# WHAT IS BEING ASKED
Output all of the data exactly as it appears, but leave out any pictures it contains.
=== DATA ===
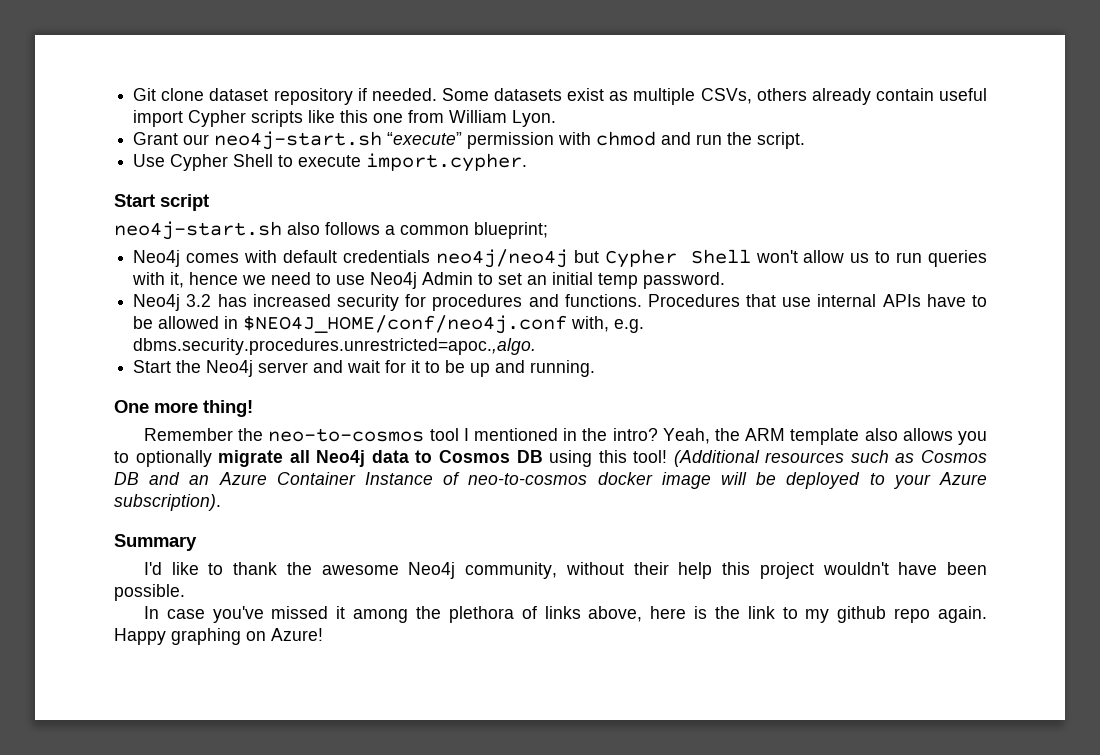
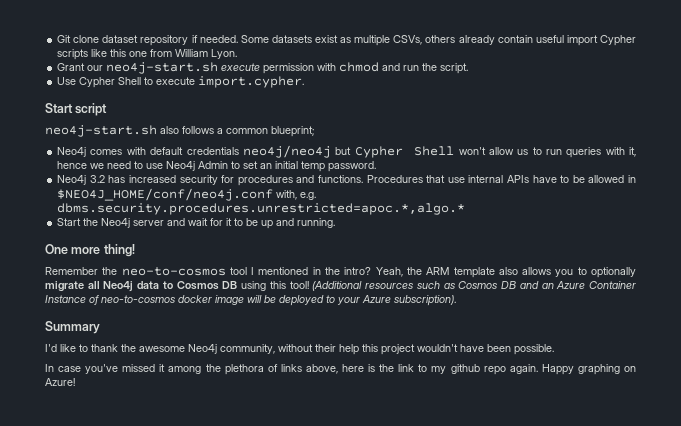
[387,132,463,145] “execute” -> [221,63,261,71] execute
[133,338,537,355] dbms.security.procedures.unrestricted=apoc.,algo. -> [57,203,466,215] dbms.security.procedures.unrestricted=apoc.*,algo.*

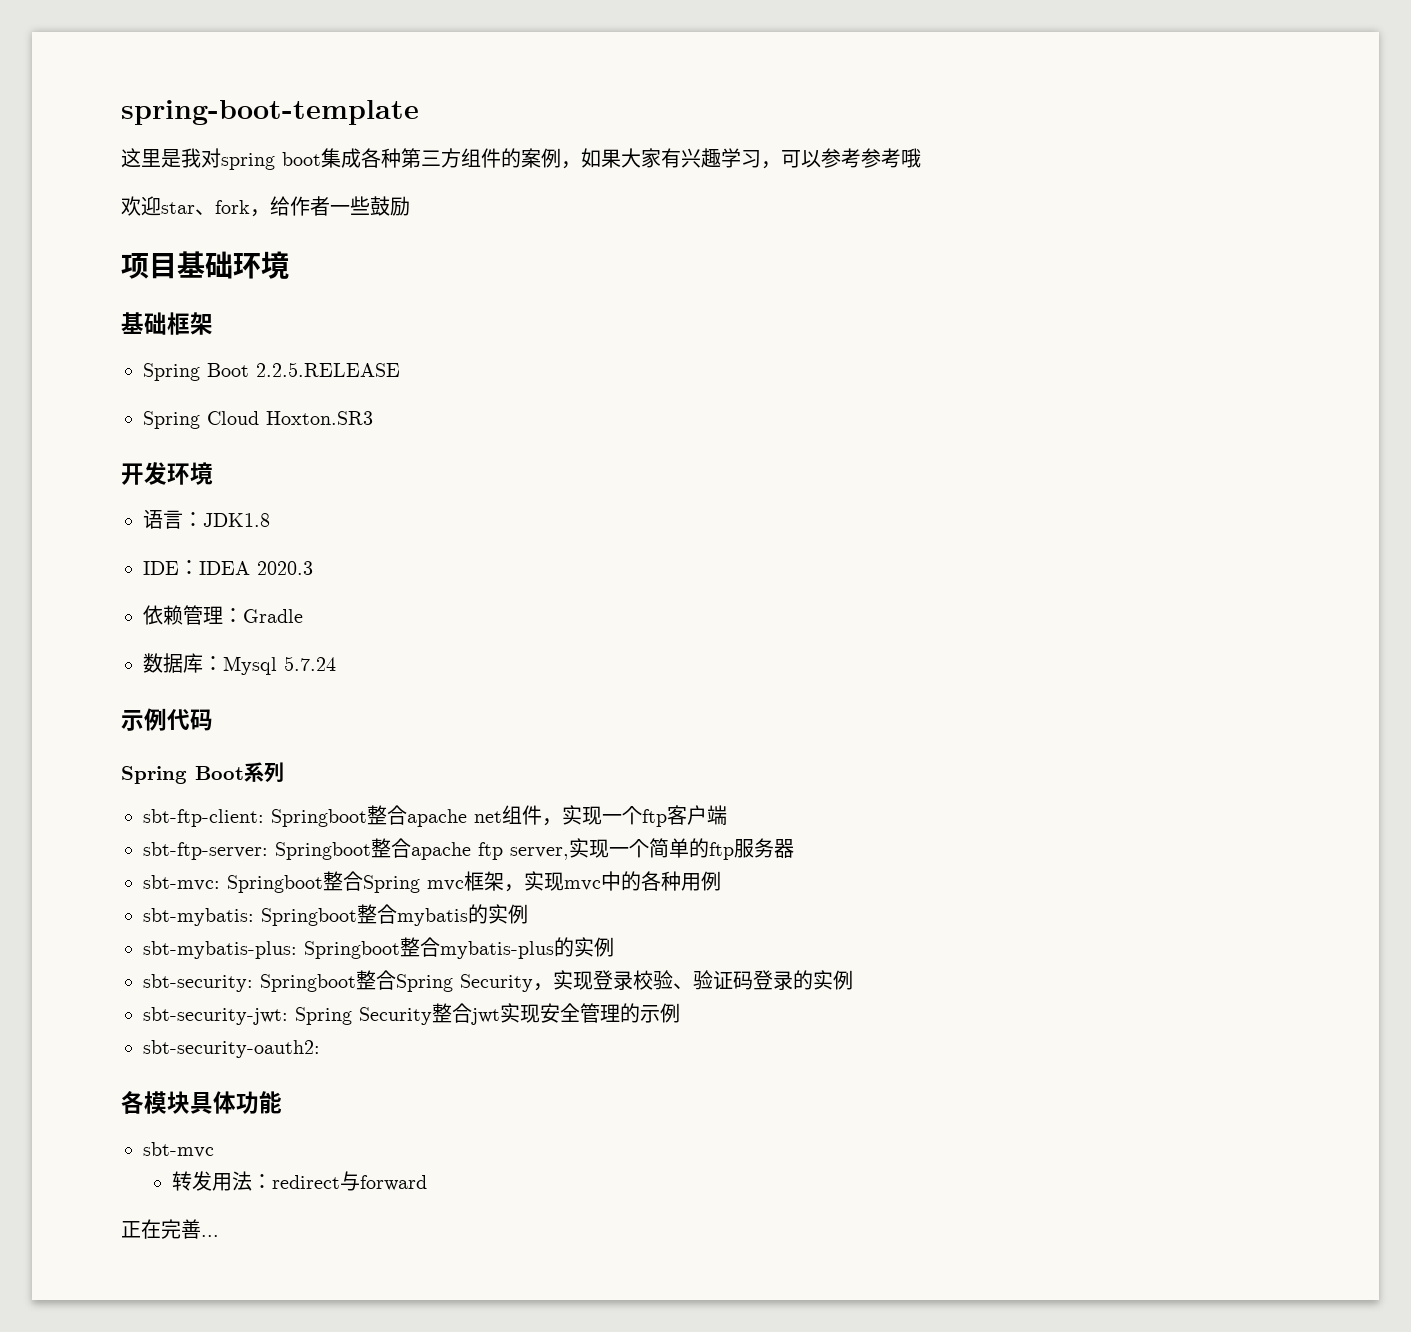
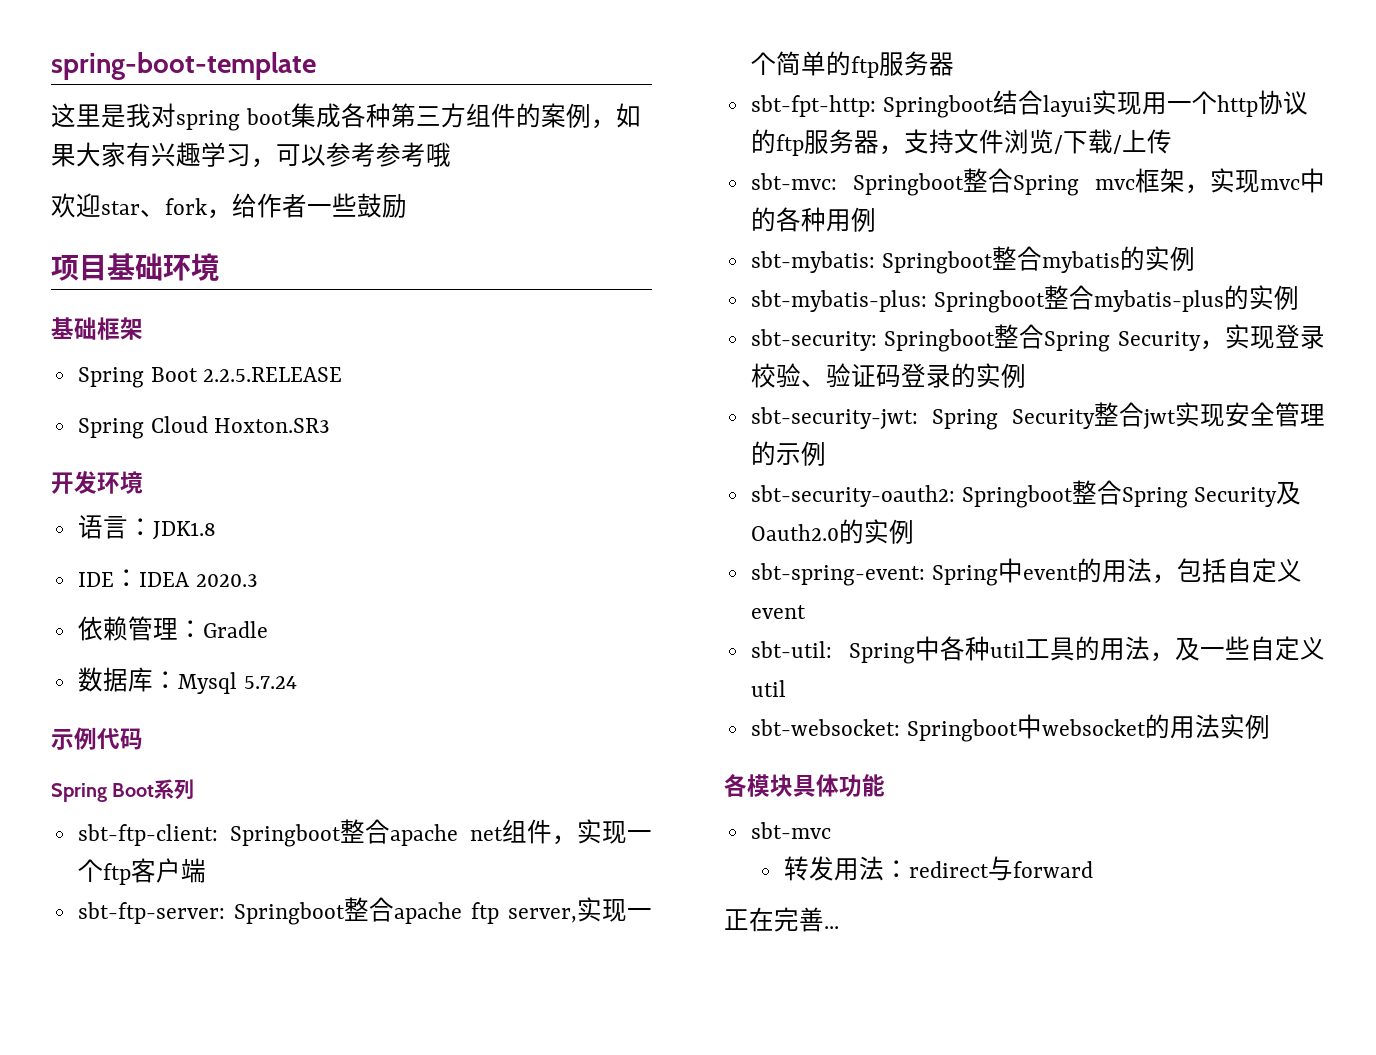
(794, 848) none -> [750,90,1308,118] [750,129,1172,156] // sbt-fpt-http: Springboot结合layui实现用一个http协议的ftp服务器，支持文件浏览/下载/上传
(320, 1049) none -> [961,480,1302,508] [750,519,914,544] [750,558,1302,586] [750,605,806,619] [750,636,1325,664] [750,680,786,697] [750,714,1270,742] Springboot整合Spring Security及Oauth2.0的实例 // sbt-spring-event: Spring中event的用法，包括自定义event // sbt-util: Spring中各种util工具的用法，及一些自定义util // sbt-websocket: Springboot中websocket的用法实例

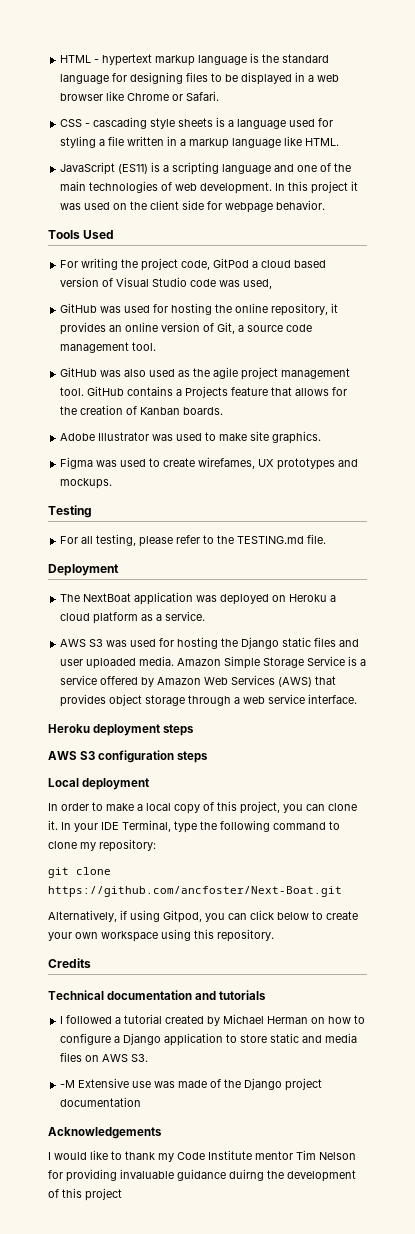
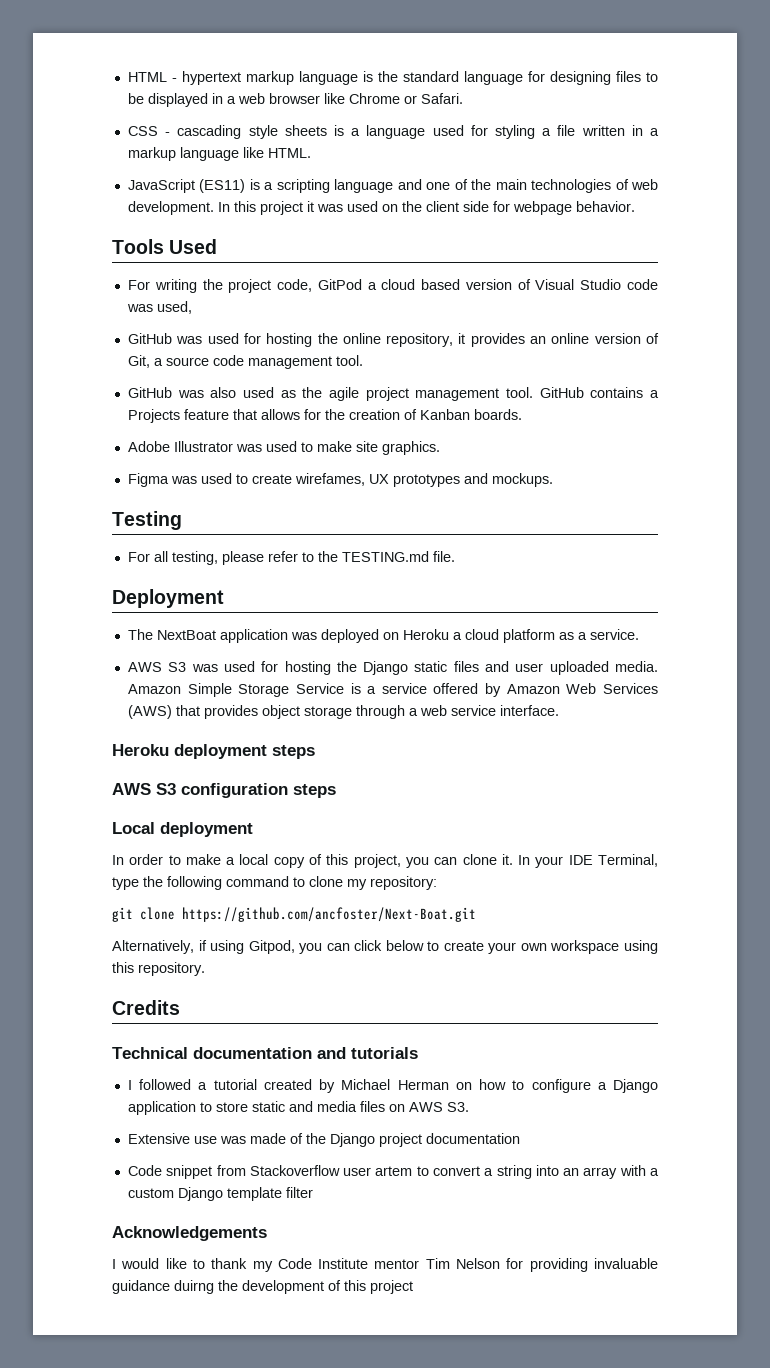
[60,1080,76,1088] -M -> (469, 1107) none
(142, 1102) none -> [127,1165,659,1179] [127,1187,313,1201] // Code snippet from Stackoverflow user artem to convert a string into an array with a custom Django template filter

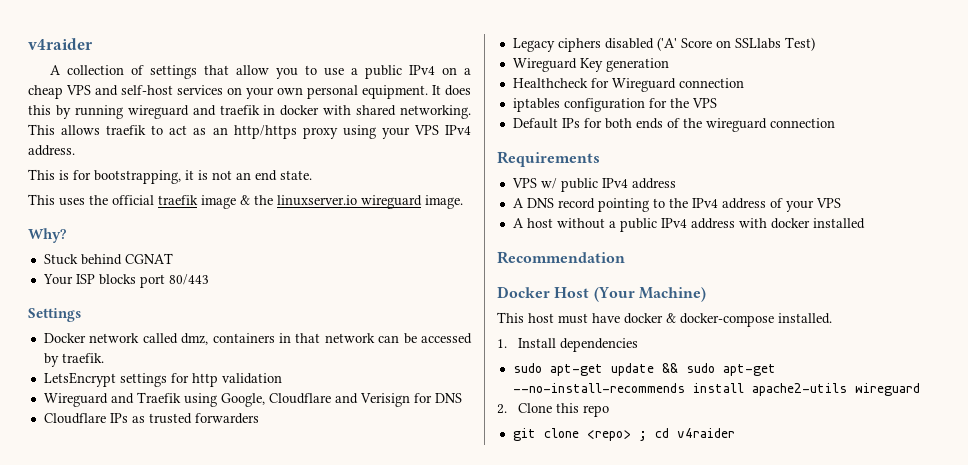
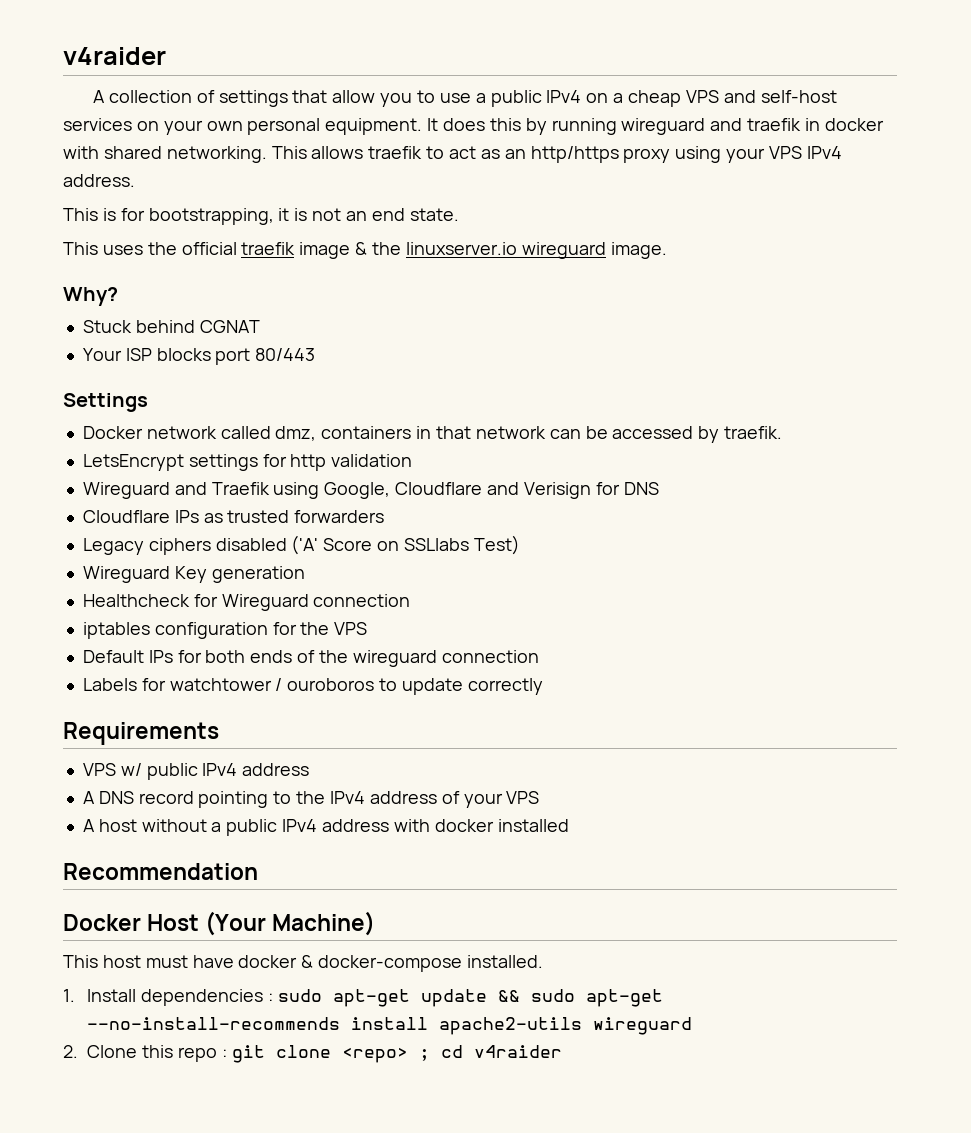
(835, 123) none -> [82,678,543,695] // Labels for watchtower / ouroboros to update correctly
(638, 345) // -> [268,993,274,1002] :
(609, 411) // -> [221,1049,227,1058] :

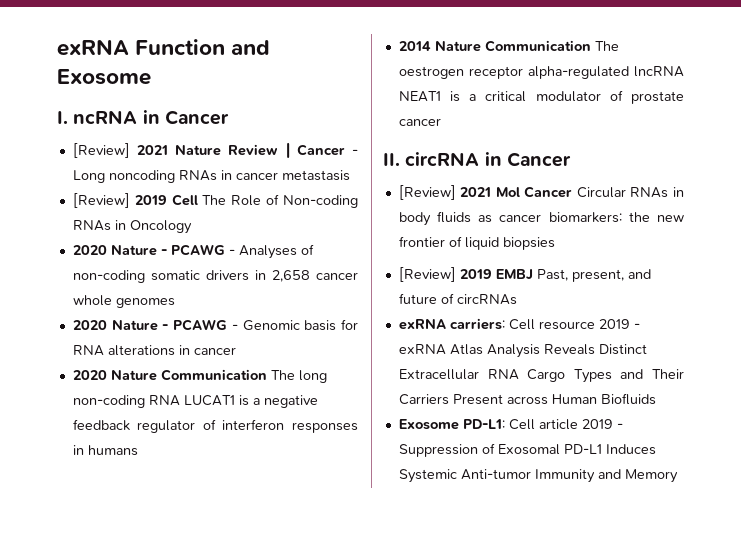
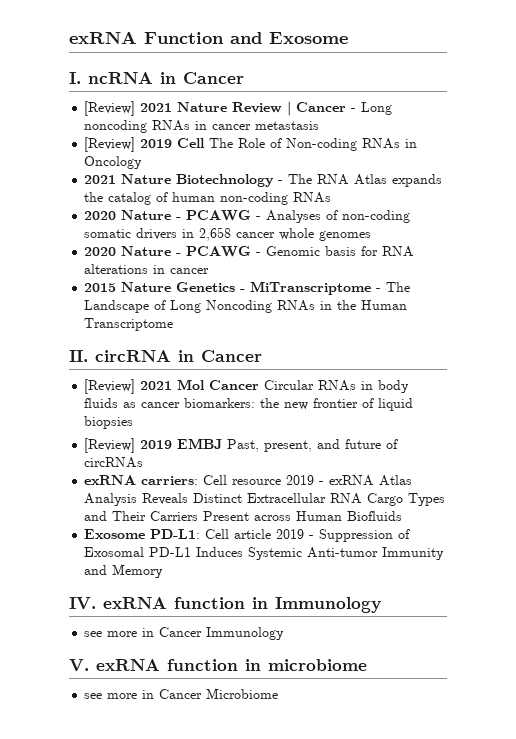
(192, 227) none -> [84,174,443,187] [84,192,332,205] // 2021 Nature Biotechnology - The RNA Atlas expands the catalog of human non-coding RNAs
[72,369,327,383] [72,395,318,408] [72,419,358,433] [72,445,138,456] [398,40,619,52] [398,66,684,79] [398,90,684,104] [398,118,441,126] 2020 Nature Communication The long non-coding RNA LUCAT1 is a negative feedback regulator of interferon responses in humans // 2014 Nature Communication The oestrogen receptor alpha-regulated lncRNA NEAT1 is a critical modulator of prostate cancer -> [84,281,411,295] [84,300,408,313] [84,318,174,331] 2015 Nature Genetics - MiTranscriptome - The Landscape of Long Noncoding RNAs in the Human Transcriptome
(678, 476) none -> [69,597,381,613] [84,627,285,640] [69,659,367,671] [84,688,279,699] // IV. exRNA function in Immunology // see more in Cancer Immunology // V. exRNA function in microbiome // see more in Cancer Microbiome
===
# RESULT OF THIS EXERCISE
[387,132,463,145] “execute” -> [221,63,261,71] execute
[133,338,537,355] dbms.security.procedures.unrestricted=apoc.,algo. -> [57,203,466,215] dbms.security.procedures.unrestricted=apoc.*,algo.*

(794, 848) none -> [750,90,1308,118] [750,129,1172,156] // sbt-fpt-http: Springboot结合layui实现用一个http协议的ftp服务器，支持文件浏览/下载/上传
(320, 1049) none -> [961,480,1302,508] [750,519,914,544] [750,558,1302,586] [750,605,806,619] [750,636,1325,664] [750,680,786,697] [750,714,1270,742] Springboot整合Spring Security及Oauth2.0的实例 // sbt-spring-event: Spring中event的用法，包括自定义event // sbt-util: Spring中各种util工具的用法，及一些自定义util // sbt-websocket: Springboot中websocket的用法实例

[60,1080,76,1088] -M -> (469, 1107) none
(142, 1102) none -> [127,1165,659,1179] [127,1187,313,1201] // Code snippet from Stackoverflow user artem to convert a string into an array with a custom Django template filter

(835, 123) none -> [82,678,543,695] // Labels for watchtower / ouroboros to update correctly
(638, 345) // -> [268,993,274,1002] :
(609, 411) // -> [221,1049,227,1058] :

(192, 227) none -> [84,174,443,187] [84,192,332,205] // 2021 Nature Biotechnology - The RNA Atlas expands the catalog of human non-coding RNAs
[72,369,327,383] [72,395,318,408] [72,419,358,433] [72,445,138,456] [398,40,619,52] [398,66,684,79] [398,90,684,104] [398,118,441,126] 2020 Nature Communication The long non-coding RNA LUCAT1 is a negative feedback regulator of interferon responses in humans // 2014 Nature Communication The oestrogen receptor alpha-regulated lncRNA NEAT1 is a critical modulator of prostate cancer -> [84,281,411,295] [84,300,408,313] [84,318,174,331] 2015 Nature Genetics - MiTranscriptome - The Landscape of Long Noncoding RNAs in the Human Transcriptome
(678, 476) none -> [69,597,381,613] [84,627,285,640] [69,659,367,671] [84,688,279,699] // IV. exRNA function in Immunology // see more in Cancer Immunology // V. exRNA function in microbiome // see more in Cancer Microbiome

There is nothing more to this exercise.